A new book is about to hit the shelves in the next month that addresses these questions. Edited by Eugene McCann (Simon Fraser University, Vancouver) and Kevin Ward (University of Manchester) Mobile Urbanism provides a unique set of perspectives on the current global-urban condition. Drawing on cutting-edge theoretical work, leading geographers reveal that cities are not isolated objects of study; rather, they are dynamic, global–local assemblages of policies, practices, and ideas.

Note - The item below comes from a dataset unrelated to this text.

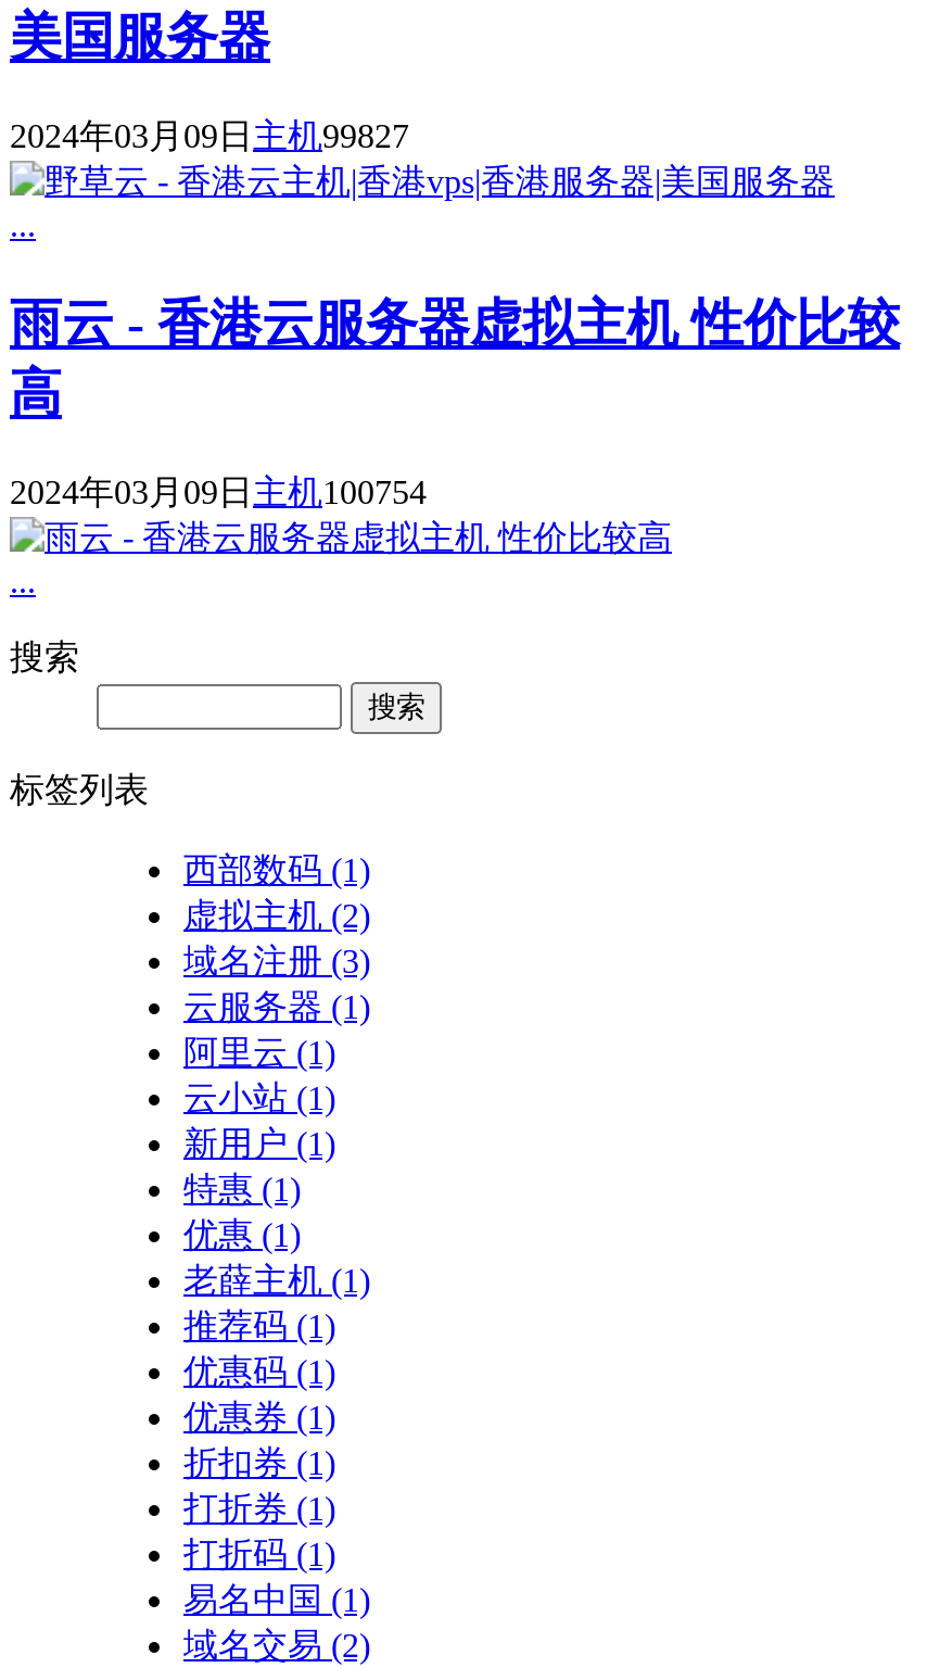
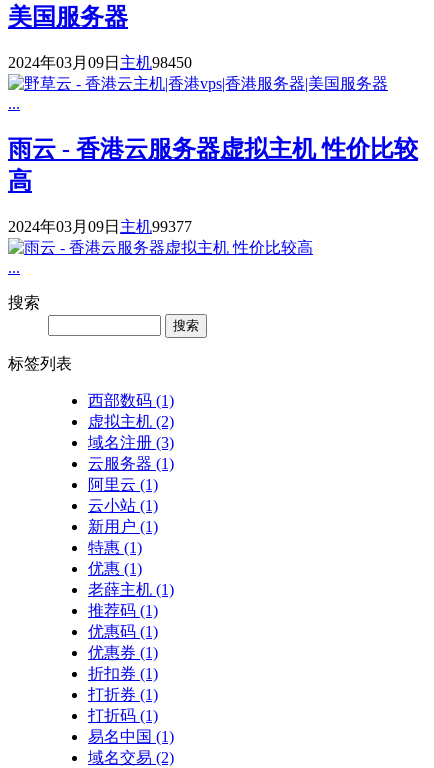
[10,117,409,154] 2024年03月09日主机99827 -> [8,54,192,71] 2024年03月09日主机98450
[10,473,427,510] 2024年03月09日主机100754 -> [8,218,192,235] 2024年03月09日主机99377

The essays in this volume argue for a theorizing of both urban policymaking and place-making that understands them as groups of territorial and relational geographies. It broadens our comprehension of agents of transference, reconceiving how policies are made mobile, and acknowledging the importance of interlocal policy mobility. Through the richness of its empirical examples from Europe, North America, South America, Africa, Asia, and Australia, contributors bring to light the significant methodological challenges that researchers face in the study of an urban–global, territorial–relational conceptualization of cities and suggest productive new approaches to understanding urbanism in a networked world.
Contributors are: S. Harris Ali, York University, Toronto; Allan Cochrane, Open University; Roger Keil , York University, Toronto; Doreen Massey, Open University; Donald McNeill, University of Western Sydney; Jamie Peck, University of British Columbia; Jennifer Robinson, University College London.